Videos surfaced on social media showing intense flooding in Hubei Province’s Yichang City, which lies directly below the dam. Residents suspected that the flooding was related to an emergency flood discharge from the sluices of the monster dam, something that the Chinese government initially dismissed.

Nevertheless, China finally admitted that the dam had implemented its first floodwater discharge of the year and that a new wave of flooding is heading toward the Three Gorges catchment area, which covers one million squared kilometers – amid heavy rainfall in the Yangtze River.

China’s state-run Xinhua news agency reported that the dam’s operators had opened two spillways on Monday, with 34 of the dam’s generators fully operational and close to full capacity. The agency reported heavy rain near the tributaries of the Yangtze river as well as in the Jialing and Han rivers.

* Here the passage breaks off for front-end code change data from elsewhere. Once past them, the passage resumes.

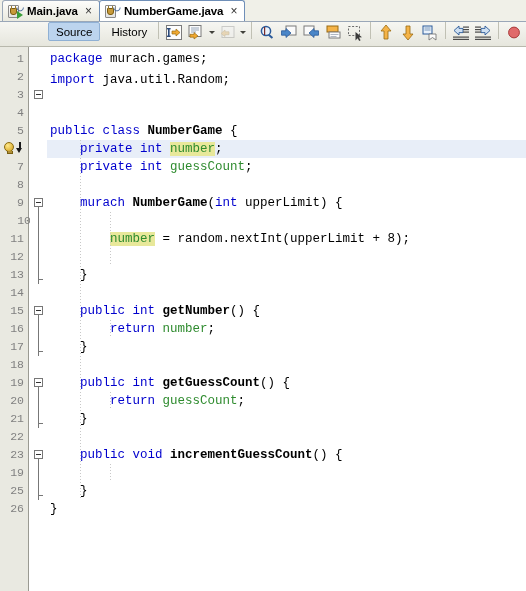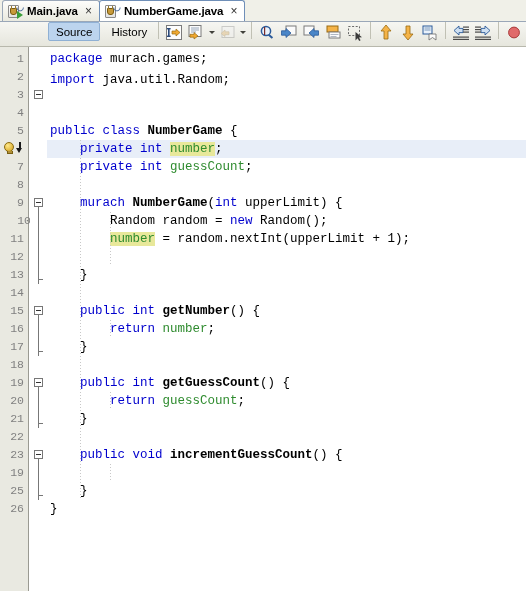--- a/index.html
+++ b/index.html
@@ -495,25 +495,22 @@
         </div>
         <div class="row" style="top: 111px;">
           <span class="codetext" style="left: 33px;"><span class="kw">private int </span><span class="fld">guessCount</span><span class="pl">;</span></span>
         </div>
         <div class="row" style="top: 129px;">
           <span class="codetext" style="left: 3px;"></span>
         </div>
         <div class="row" style="top: 147px;">
           <span class="codetext" style="left: 33px;"><span class="kw">murach </span><span class="cls">NumberGame</span><span class="pl">(</span><span class="kw">int</span><span class="pl"> upperLimit) {</span></span>
         </div>
-        <div class="row" style="top: 165px;">
-          <span class="codetext" style="left: 63px;"><span class="pl">Random random = </span><span class="kw">new</span><span class="pl"> Random();</span></span>
-        </div>
         <div class="row" style="top: 183px;">
-          <span class="codetext" style="left: 63px;"><span class="fld hl">number</span><span class="pl"> = random.nextInt(upperLimit + 1);</span></span>
+          <span class="codetext" style="left: 63px;"><span class="fld hl">number</span><span class="pl"> = random.nextInt(upperLimit + 8);</span></span>
         </div>
         <div class="row" style="top: 219px;">
           <span class="codetext" style="left: 33px;"><span class="pl">}</span></span>
         </div>
         <div class="row" style="top: 237px;">
           <span class="codetext" style="left: 3px;"></span>
         </div>
         <div class="row" style="top: 255px;">
           <span class="codetext" style="left: 33px;"><span class="kw">public int </span><span class="cls">getNumber</span><span class="pl">() {</span></span>
         </div>

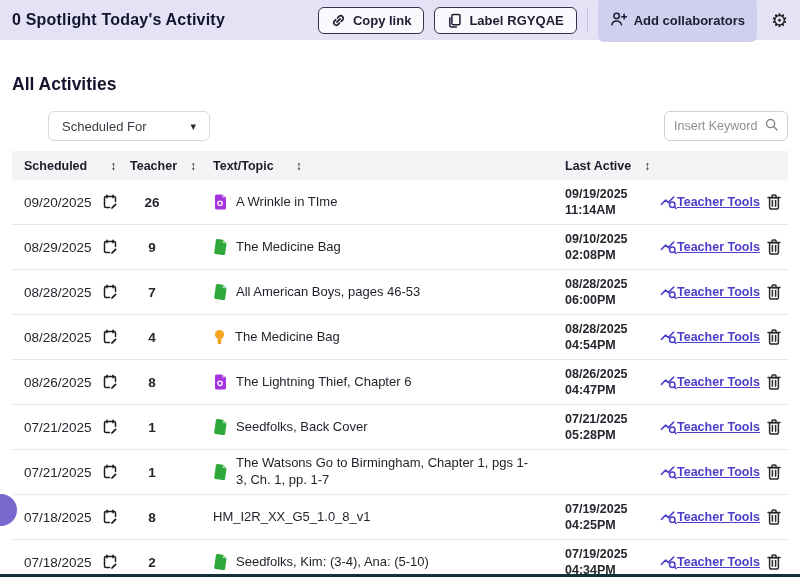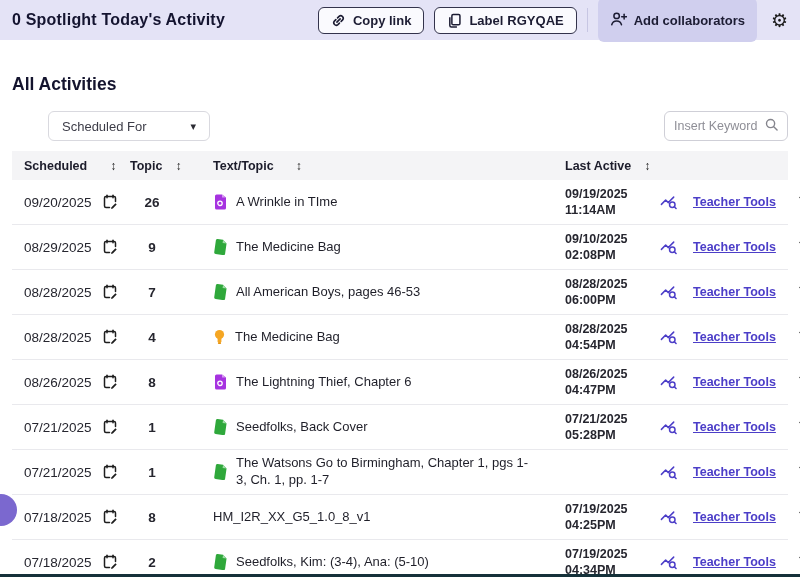--- a/index.html
+++ b/index.html
@@ -42,21 +42,21 @@
   .thead { display:flex; align-items:center; height:29px; background:#f4f4f6;
     font-size:12.5px; font-weight:700; color:#1c1c2b; }
   .trow { display:flex; align-items:center; height:45px; border-bottom:1px solid #e9e9ed;
     font-size:13px; }
   .col { display:flex; align-items:center; }
   .c-sched { width:116px; padding-left:12px; gap:10px; }
   .c-lesson { width:78px; }
   .c-lesson .num, .c-lesson .hlabel-wrap { width:48px; justify-content:center; display:flex;font-weight:bold; }
   .c-topic { flex:1; padding-left:7px; gap:9px; align-items:center; }
   .c-last { width:90px; padding-left:1px; }
-  .c-actions { width:134px; padding-left:6px; gap:16px; }
+  .c-actions { width:134px; padding-left:6px; gap:0; }
 
   .hcell-label { margin-right:13px; }
   .sort { font-weight:700; font-size:12px; color:#222; cursor:pointer; }
 
   .date { font-size:13.5px; color:#26262f; white-space:nowrap; }
   .cal { cursor:pointer; display:flex; }
   .num { font-size:13.5px; color:#26262f; }
   .topic-text { color:#1f1f29; line-height:1.3; max-width:300px; }
   .la { display:flex; flex-direction:column; font-size:12.5px; line-height:1.32; color:#26262f;
     font-weight:700; }
@@ -144,21 +144,21 @@
     </div>
   </div>
 
   <div class="table">
     <div class="thead">
       <div class="col c-sched">
         <span class="hcell-label">Scheduled</span>
         <span class="sort">↕</span>
       </div>
       <div class="col c-lesson">
-        <span class="hcell-label" style="margin-left:2px;">Topic</span>
+        <span class="hcell-label" style="margin-left:2px;">Teacher</span>
         <span class="sort">↕</span>
       </div>
       <div class="col c-topic">
         <span class="hcell-label">Text/Topic</span>
         <span class="sort">↕</span>
       </div>
       <div class="col c-last">
         <span class="hcell-label">Last Active</span>
         <span class="sort">↕</span>
       </div>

Xinhua also reported that by Sunday the inflow of the dam had reached 40,000 cubic meters per second, twice the amount seen the previous day. In response to the incoming water, authorities ordered that the daily discharge threshold of Three Gorges Reservoir be increased to 35,000 cubic meters per second.

Chinese state media had previously claimed that the dam was making full efforts to “generate electricity.” However, some Hong Kong news outlets alleged that the “power generation” of the Three Gorges facility was actually an emergency flood discharge to prevent the dam from the threat of collapse.

Radio Free Asia (RFA) cited Zhang Jianping, a Chinese human rights activist based in Jiangsu, as saying that those who had opposed the construction of the monstrous dam were right. “Since it was built, it has never played a role in preventing flooding or droughts, like we thought it would back then.”

Guo Xun, a research fellow at the Institute of Engineering Mechanics at the China Earthquake Administration in Beijing, told Global Times that the dam is capable of holding far larger inflows than it is seeing now. He argued the dam is capable of meeting water levels at 175 meters or flow up to 70,000 cubic meters per second.

The current two-meter excess of water that the dam now has indicates that water in the reservoir needs to be discharged to balance outflow and inflow to prevent the water level from continuing to mount, a common practice in rain seasons, Guo said. He dismissed the water is not a challenge to the reservoir.

Speculation that the dam is an impending disaster has long circulated. In July 2019, a satellite image of Google Maps appeared to show that the Three Gorges Dam was distorted, sparking concerns that it is at the edge of breaking. But the dam’s operators claim that the structure is operating normally and that the dam is safe and reliable.